Cette consultation chez le médecin traitant devra se faire plus ou moins rapidement selon le degré de gravité de votre entorse.

 

Elle va permettre :

  • de rechercher des signes de gravité justifiant de la réalisation d’une radiographie.
  • D’adapter le traitement contre la douleur avec prescription :
    • D’antalgiques palier I et II
    • D’anti inflammatoires (ce traitement est controversé chez les sportifs de haut niveau)
    • De pommade anti inflammatoire
  • De mettre en place une immobilisation stricte (cf. ci dessous)
  • De prescrire les séances de kinésithérapies (cf. ci dessous)
Quid de l’immobilisation : 

Le type d’immobilisation sera choisi selon le degré de gravité de votre entorse.  La durée de l’immobilisation sera courte : environ 2 semaines. Cette immobilisation doit être portée nuit et jour !

Durant ces 2 semaines, l’appui est autorisé sur la cheville et adapté à la douleur ressentie. Une paire de cannes anglaises pourra aider à soulager l’appui les premiers jours (cela n’a qu’un intérêt antalgique).

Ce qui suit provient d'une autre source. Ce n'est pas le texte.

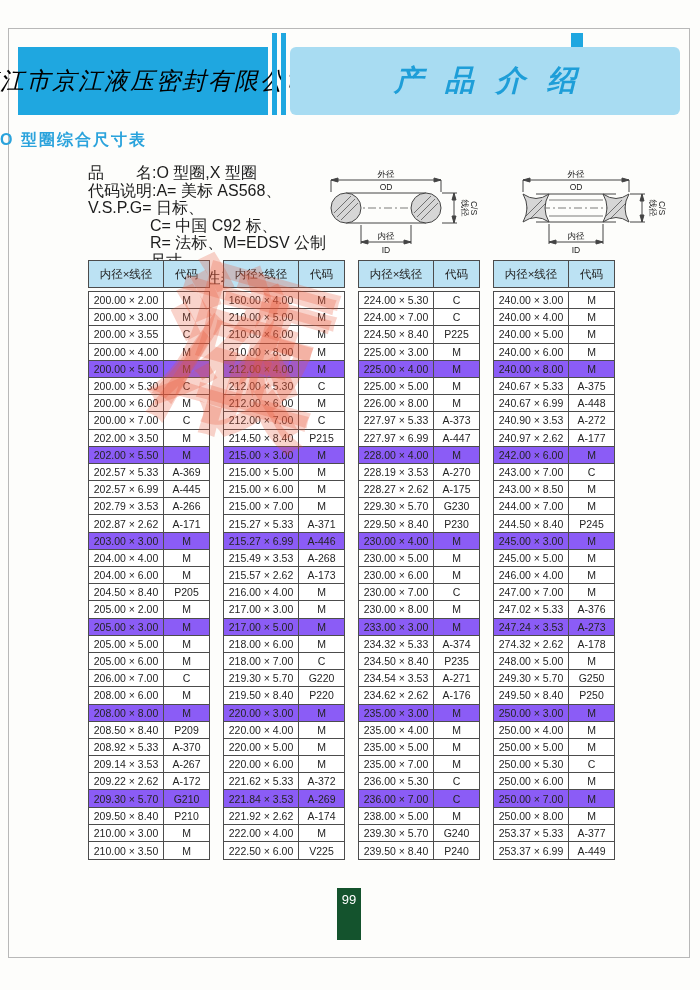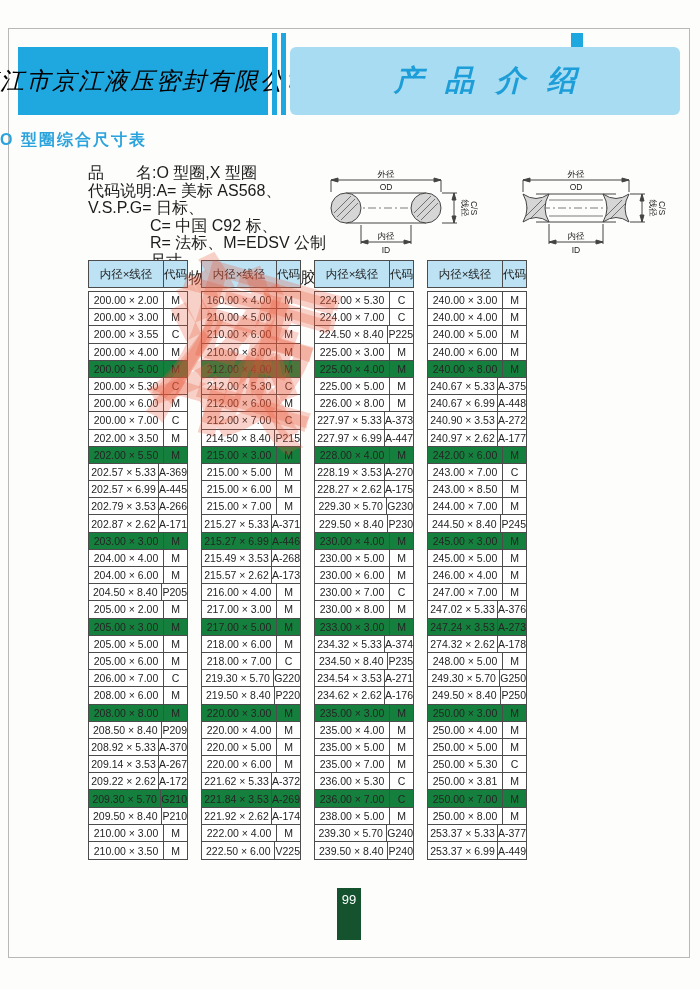"内径×线径" .tgroup { width: 100px -> 122px }
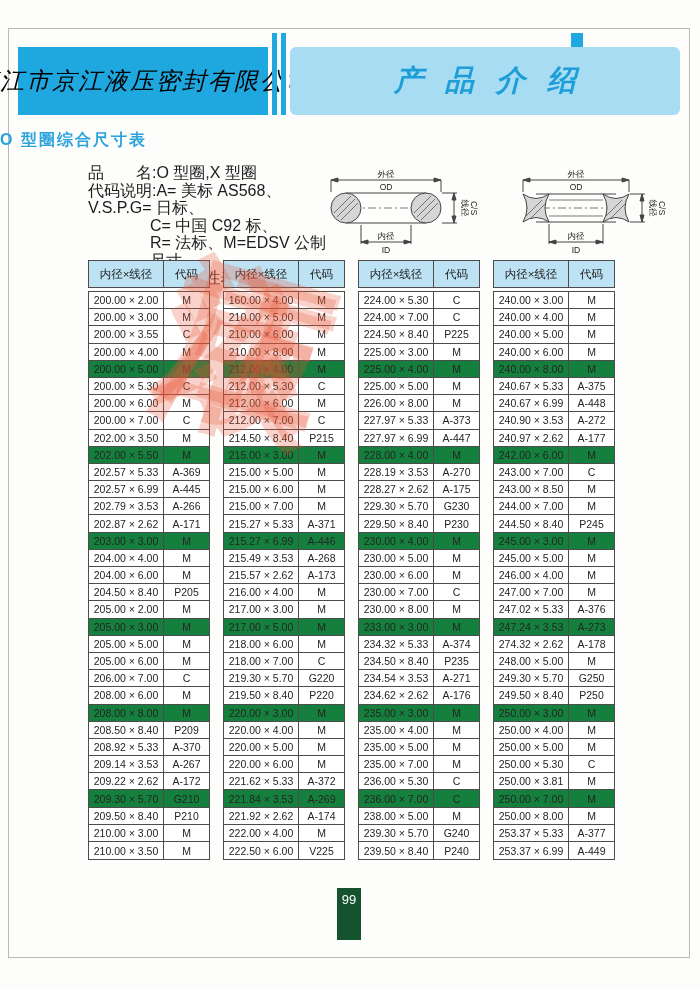"200.00 × 5.00" .trow.hl { background: #15803d -> #8b5cf6 }
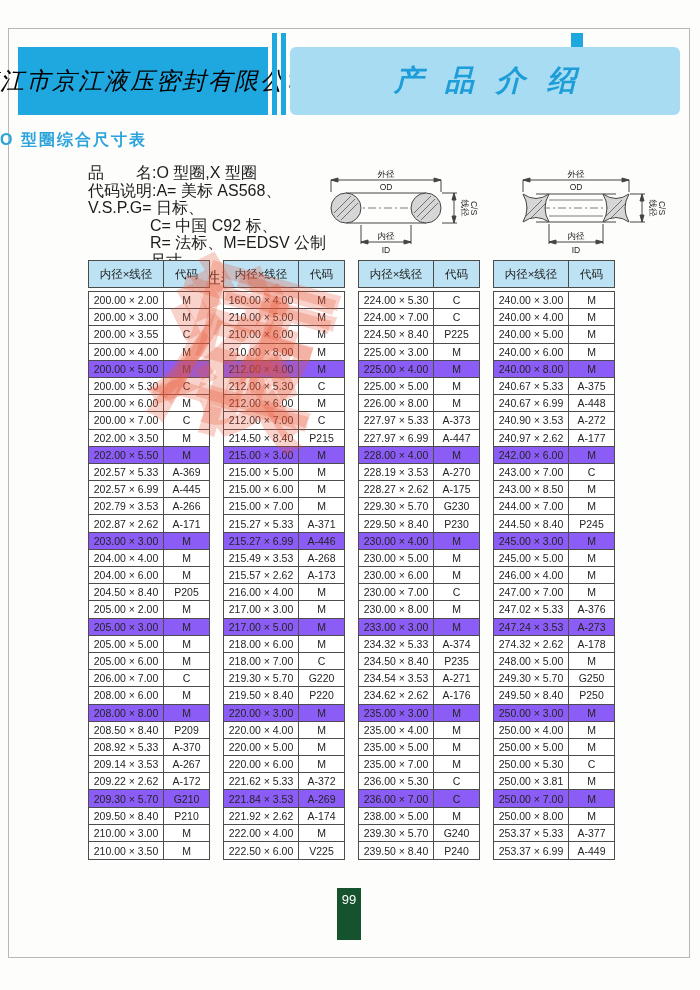"250.00 × 3.81" div.cell { text: 3.81 -> 6.00 }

Quid de la kinésithérapie : 

La kinésithérapie est un élément essentiel dans la prise en charge d’une entorse de cheville. Elle doit être débutée précocement (généralement après environ 2 semaines d’immobilisation stricte pour que la kinésithérapie puisse se faire dans de bonnes conditions). A ce stade, l’immobilisation peut être enlevée si il n’y a plus de douleur, dans le cas contraire celle-ci peut être maintenue encore 1 à 2 semaines.

Les objectifs sont multiples :

  • récupération des amplitudes articulaires de la cheville
  • Lutte contre l’œdème, cryothérapie
  • Réhabilitation à la marche
  • Travail de la stabilité dynamique de la cheville et renforcement des structures permettant une bonne stabilisation de la cheville : c’est ce que l’on appelle la rééducation proprioceptive.